Anticommuting matrices and their eigenvalues Let $A,B\in \mathcal{M}_n(\mathbb{C})$. 
It is known that if $AB=BA$ and $\lambda_1, \lambda_2, \dots, \lambda_n $ are the eigenvalues of $A$ and $\beta_1, \beta_2, \dots, \beta_n$ are the eigenvalues of $B$ then for any polynomial $P(x, y)$, the eigenvalues of $P(A, B)$ are $P(\lambda_i, \beta_i)$.
My question is, does the theorem also hold true if $AB=-BA$ instead of $AB=BA$?
 A: There are several things to be said here, but first: a similar statement cannot hold for anti-commuting matrices.  For example, take
$$ A=\begin{pmatrix} 1 & 0 \\ 0 & -1 \end{pmatrix}, B=\begin{pmatrix} 0 & 1 \\ 1 & 0 \end{pmatrix}. $$
Then $A$ and $B$ anti-commute and they both have $1$ and $-1$ for eigenvalues.  Take $P(x,y)=xy$.  Then $P(A,B)=\begin{pmatrix} 0 & 1 \\ -1 & 0 \end{pmatrix}$ has $i$ and $-i$ for eigenvalues, which cannot be obtained by evaluating $xy$ at $\pm 1$.

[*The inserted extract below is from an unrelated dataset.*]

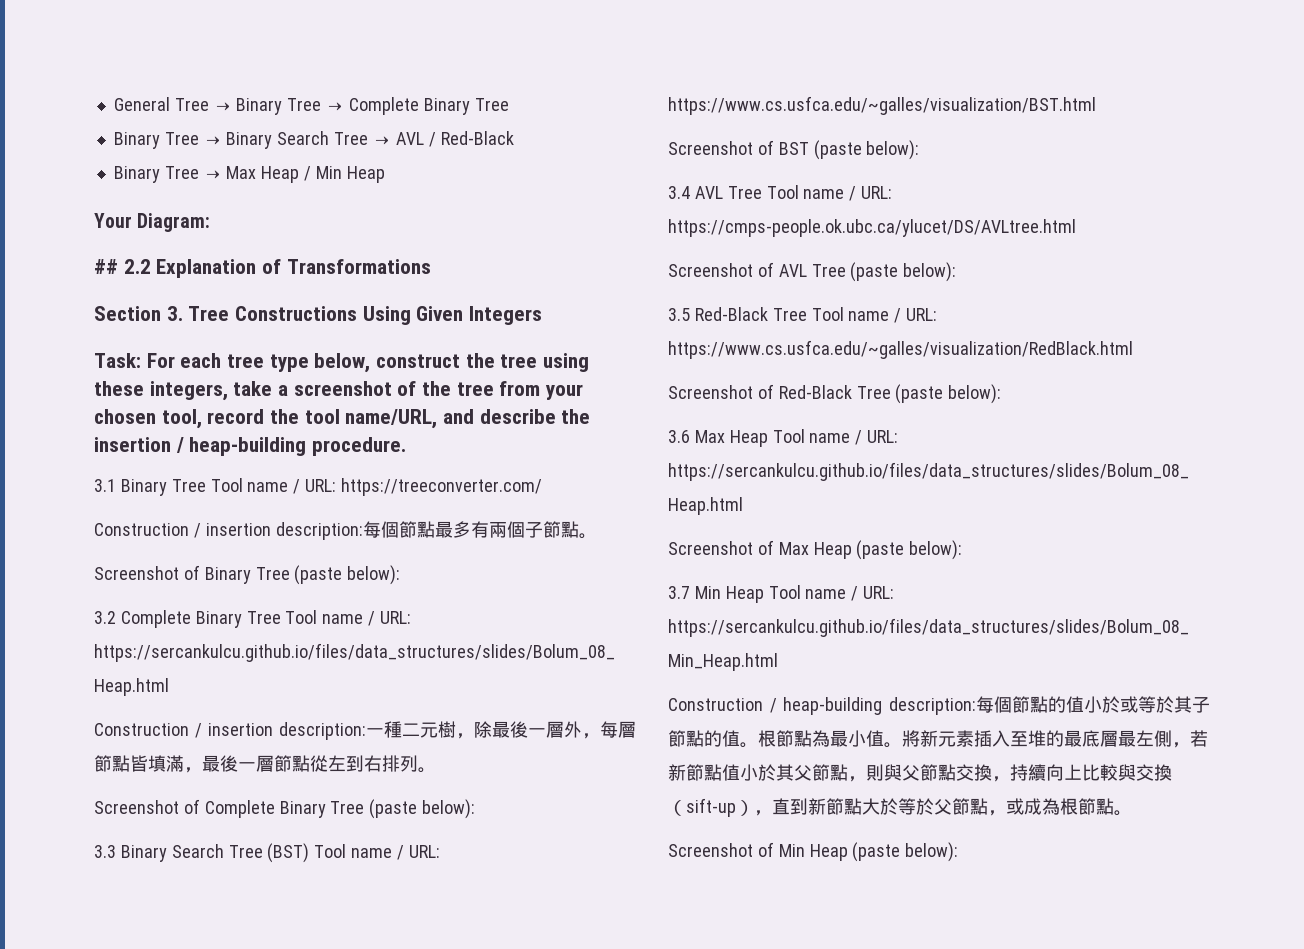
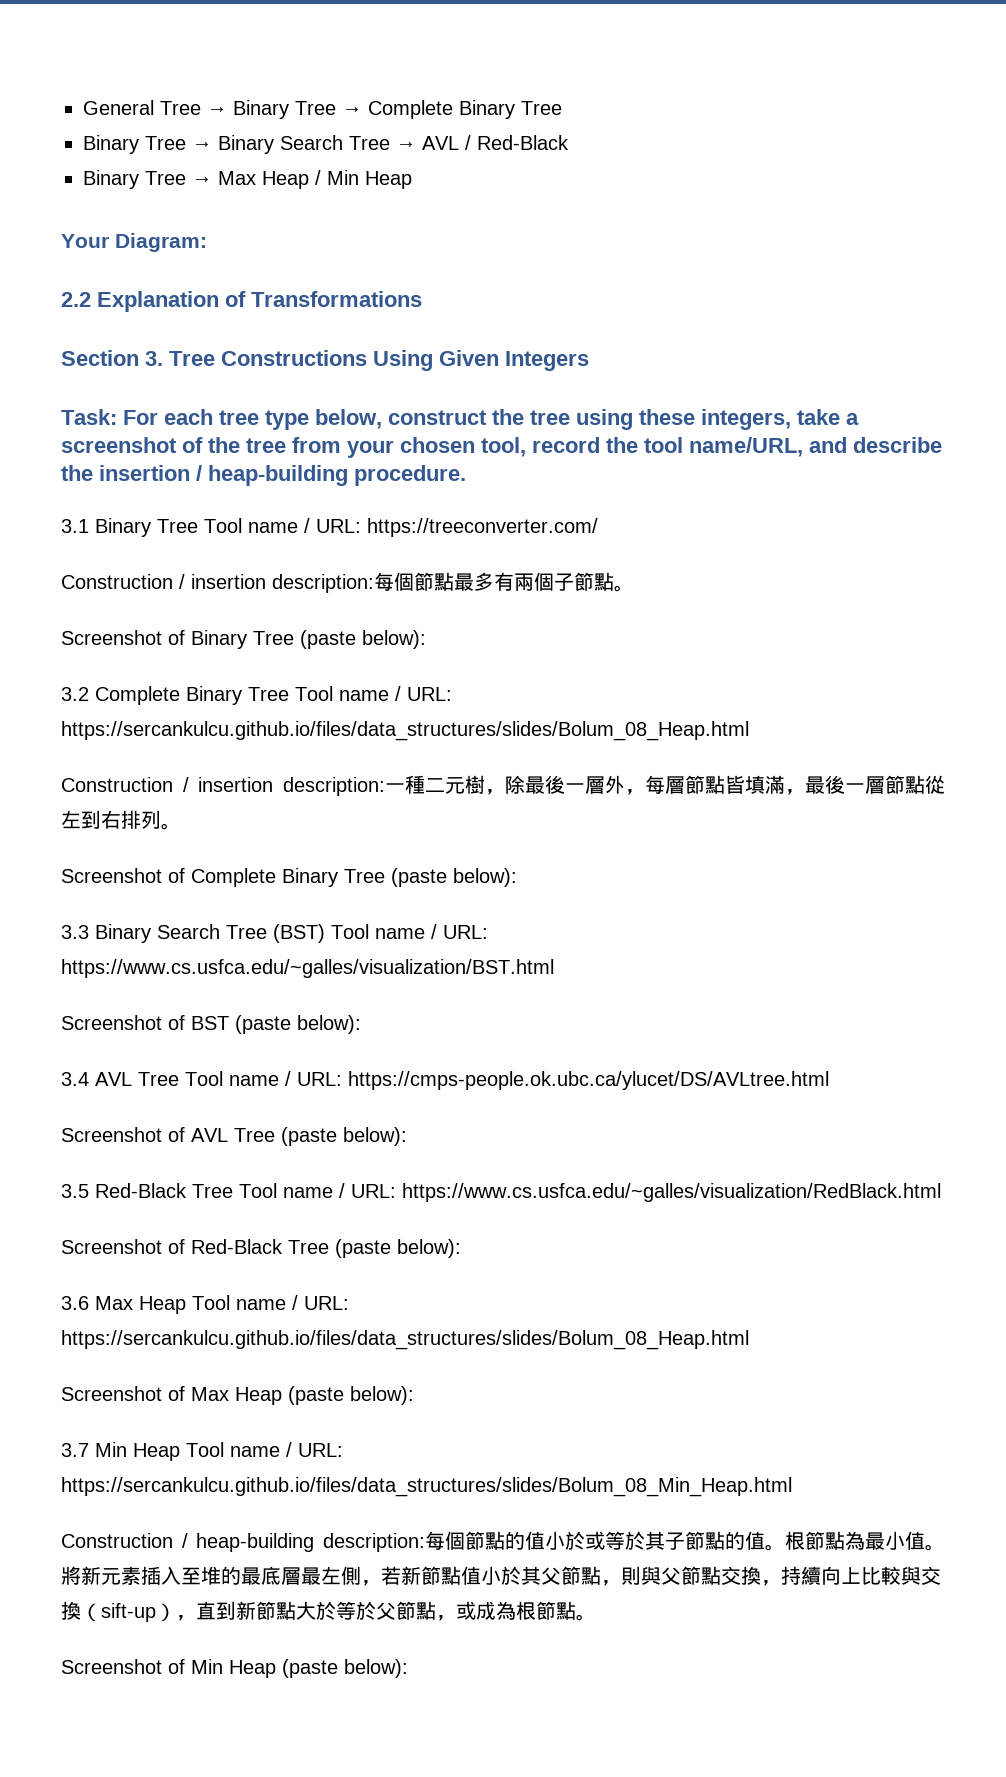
- ## 2.2 Explanation of Transformations
+ 2.2 Explanation of Transformations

Now, even if we wanted a statement for anti-commuting matrices, we would need more information.  In the commuting case, the proof of the result relies on the fact that $A$ and $B$ can be simultaneously triangularized, i.e. there is an invertible matrix $P$ such that $PAP^{-1}$ and $PBP^{-1}$ are both triangular, with their eigenvalues on the diagonal.  This gives us an ordering on the eigenvalues $\lambda_1,\ldots, \lambda_n$ and $\beta_1,\ldots, \beta_n$ which is implicit in your question.  In the anti-commuting case, we do not have this, so the (implicit) ordering used in the statement does not exist anymore.  Thus, without more information on the ordering of the eigenvalues, the statement is not completely well-defined.
That said, the example above shows that the statement cannot hold, whatever the ordering of the eigenvalues is.